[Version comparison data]
####
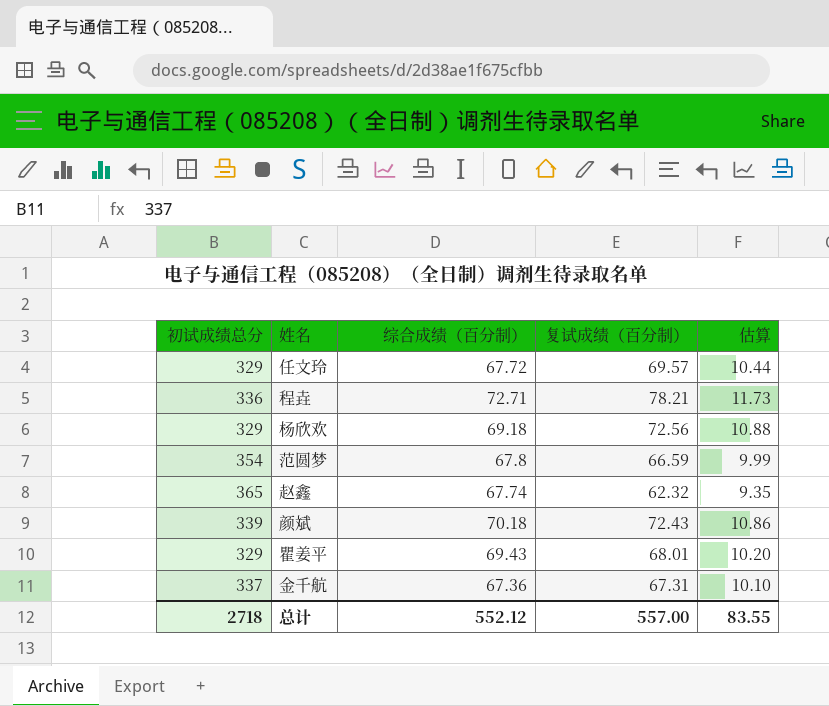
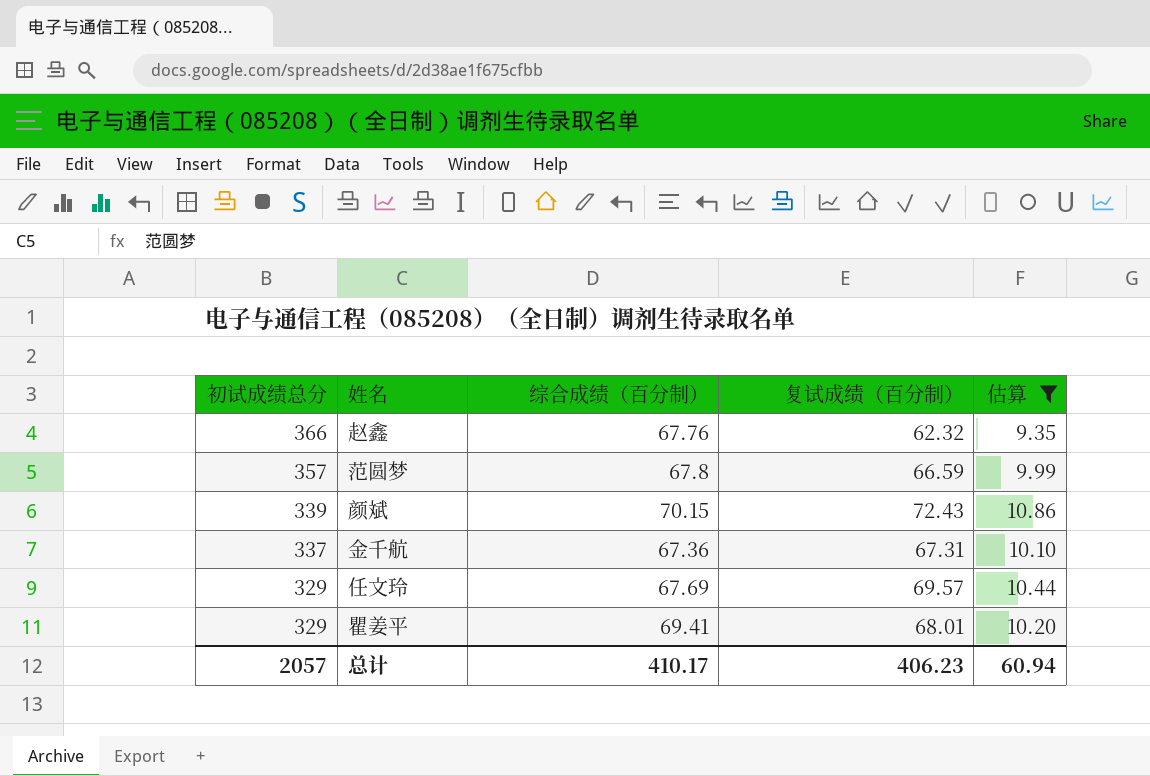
filter: none -> 估算 <= 10.86
row order: none -> 初试成绩总分 descending
赵鑫 | 初试成绩总分: 365 -> 366
赵鑫 | 综合成绩（百分制）: 67.74 -> 67.76
范圆梦 | 初试成绩总分: 354 -> 357
颜斌 | 综合成绩（百分制）: 70.18 -> 70.15
任文玲 | 综合成绩（百分制）: 67.72 -> 67.69
瞿姜平 | 综合成绩（百分制）: 69.43 -> 69.41
总计 | 初试成绩总分: 2718 -> 2057
总计 | 综合成绩（百分制）: 552.12 -> 410.17
总计 | 复试成绩（百分制）: 557.00 -> 406.23
总计 | 估算: 83.55 -> 60.94

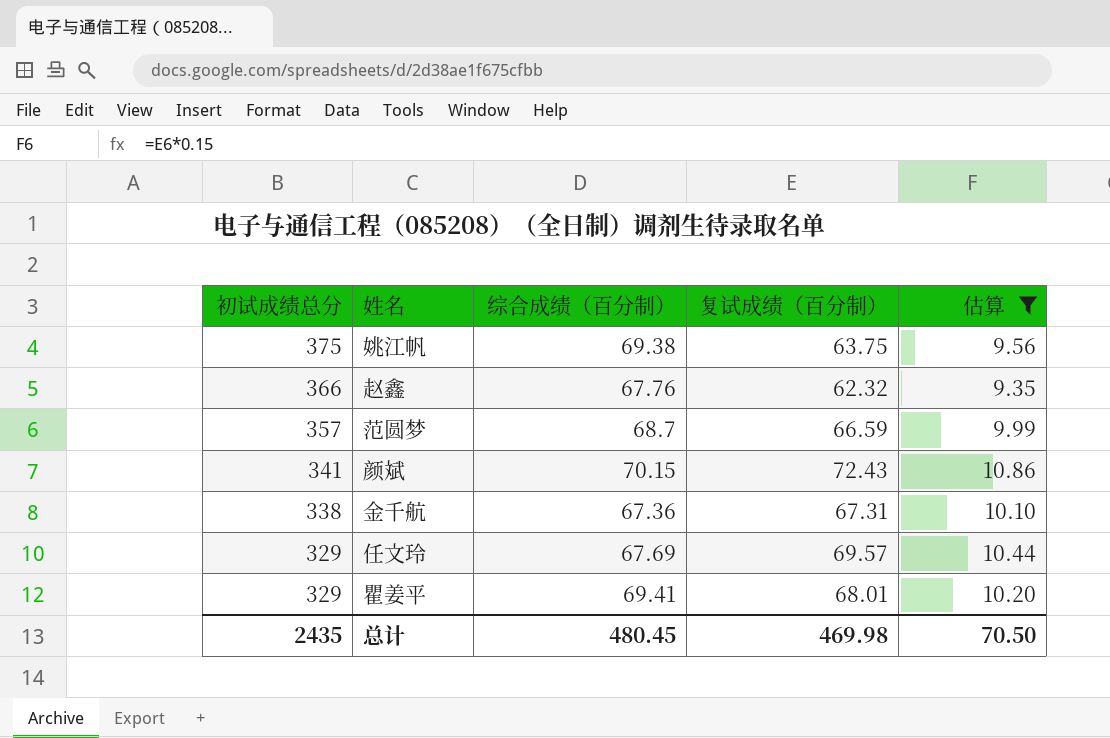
row 姚江帆: none -> 375 | 69.38 | 63.75 | 9.56
范圆梦 | 综合成绩（百分制）: 67.8 -> 68.7
颜斌 | 初试成绩总分: 339 -> 341
金千航 | 初试成绩总分: 337 -> 338
总计 | 初试成绩总分: 2057 -> 2435
总计 | 综合成绩（百分制）: 410.17 -> 480.45
总计 | 复试成绩（百分制）: 406.23 -> 469.98
总计 | 估算: 60.94 -> 70.50

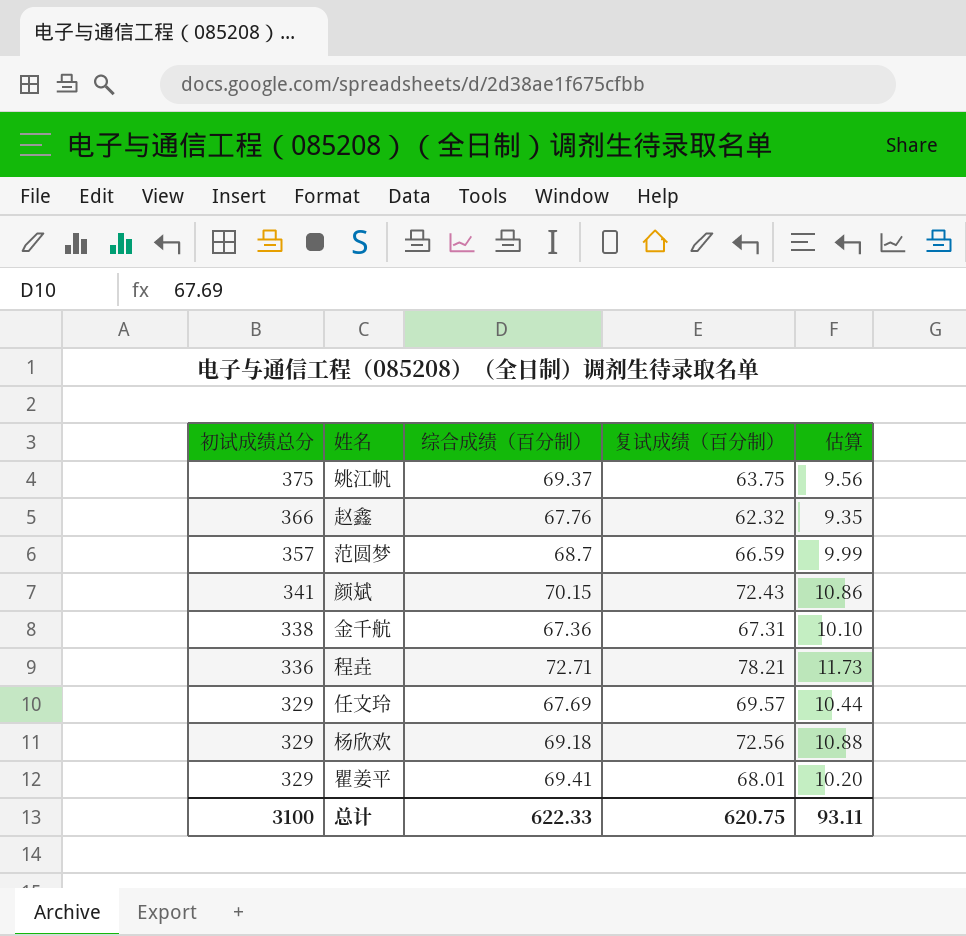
filter: 估算 <= 10.86 -> none
姚江帆 | 综合成绩（百分制）: 69.38 -> 69.37
总计 | 初试成绩总分: 2435 -> 3100
总计 | 综合成绩（百分制）: 480.45 -> 622.33
总计 | 复试成绩（百分制）: 469.98 -> 620.75
总计 | 估算: 70.50 -> 93.11

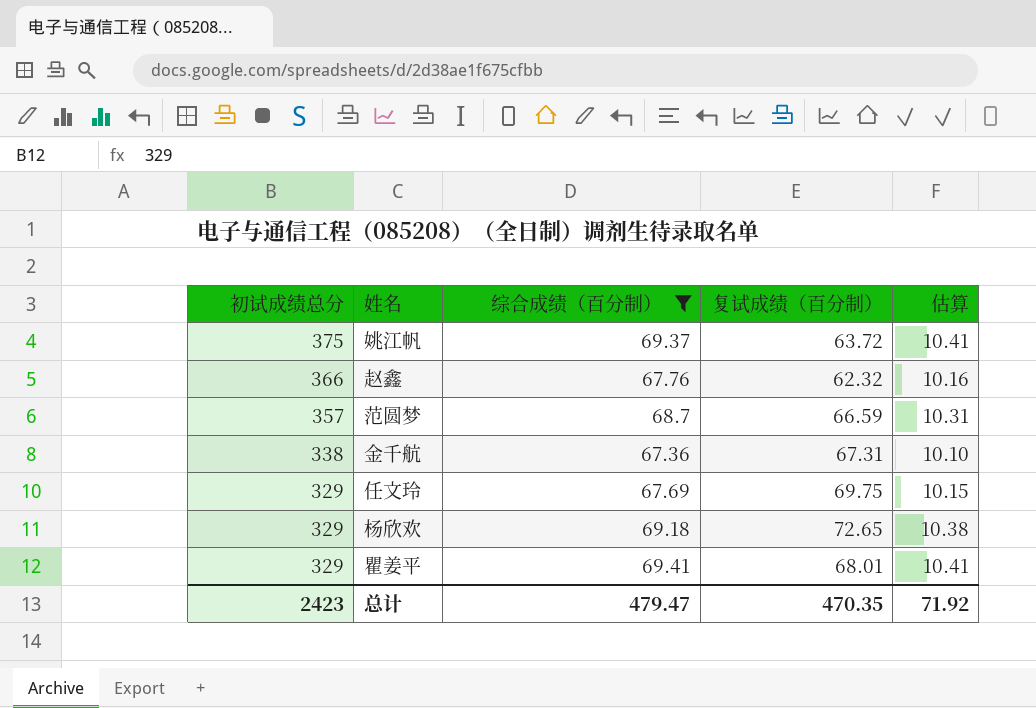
filter: none -> 综合成绩（百分制） <= 69.41
column 估算 | formula: [复试成绩（百分制）] * 0.15 -> [综合成绩（百分制）] * 0.15
姚江帆 | 复试成绩（百分制）: 63.75 -> 63.72
任文玲 | 复试成绩（百分制）: 69.57 -> 69.75
杨欣欢 | 复试成绩（百分制）: 72.56 -> 72.65
总计 | 初试成绩总分: 3100 -> 2423
总计 | 综合成绩（百分制）: 622.33 -> 479.47
总计 | 复试成绩（百分制）: 620.75 -> 470.35
总计 | 估算: 93.11 -> 71.92

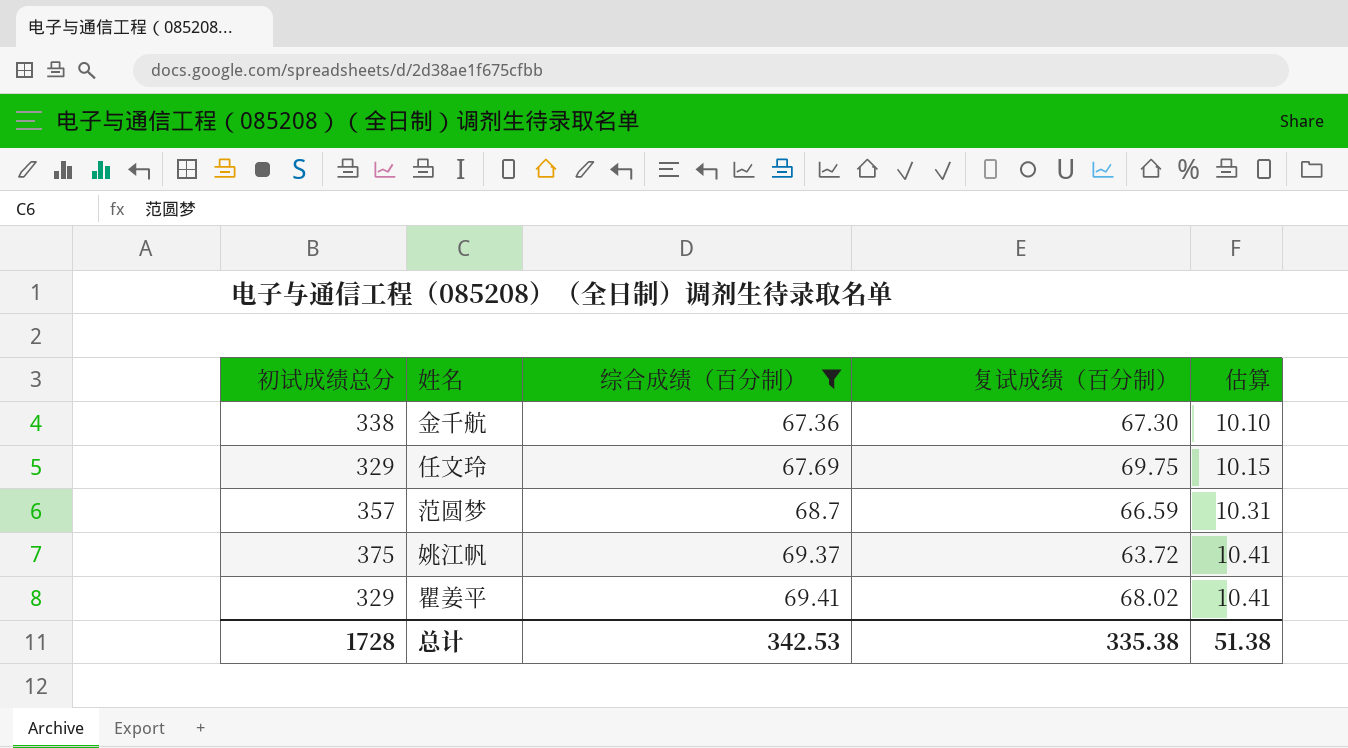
row order: 初试成绩总分 descending -> 综合成绩（百分制） ascending
row 赵鑫: 366 | 67.76 | 62.32 | 10.16 -> none
row 杨欣欢: 329 | 69.18 | 72.65 | 10.38 -> none
金千航 | 复试成绩（百分制）: 67.31 -> 67.30
瞿姜平 | 复试成绩（百分制）: 68.01 -> 68.02
总计 | 初试成绩总分: 2423 -> 1728
总计 | 综合成绩（百分制）: 479.47 -> 342.53
总计 | 复试成绩（百分制）: 470.35 -> 335.38
总计 | 估算: 71.92 -> 51.38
####
Exercise:
No line before the one containing "row 杨欣欢: 329 | 69.18 | 72.65 | 10.38 -> none" belongs in the answer; give again exactly that line and all lines after it through the end of the data.

Exercise answer:
row 杨欣欢: 329 | 69.18 | 72.65 | 10.38 -> none
金千航 | 复试成绩（百分制）: 67.31 -> 67.30
瞿姜平 | 复试成绩（百分制）: 68.01 -> 68.02
总计 | 初试成绩总分: 2423 -> 1728
总计 | 综合成绩（百分制）: 479.47 -> 342.53
总计 | 复试成绩（百分制）: 470.35 -> 335.38
总计 | 估算: 71.92 -> 51.38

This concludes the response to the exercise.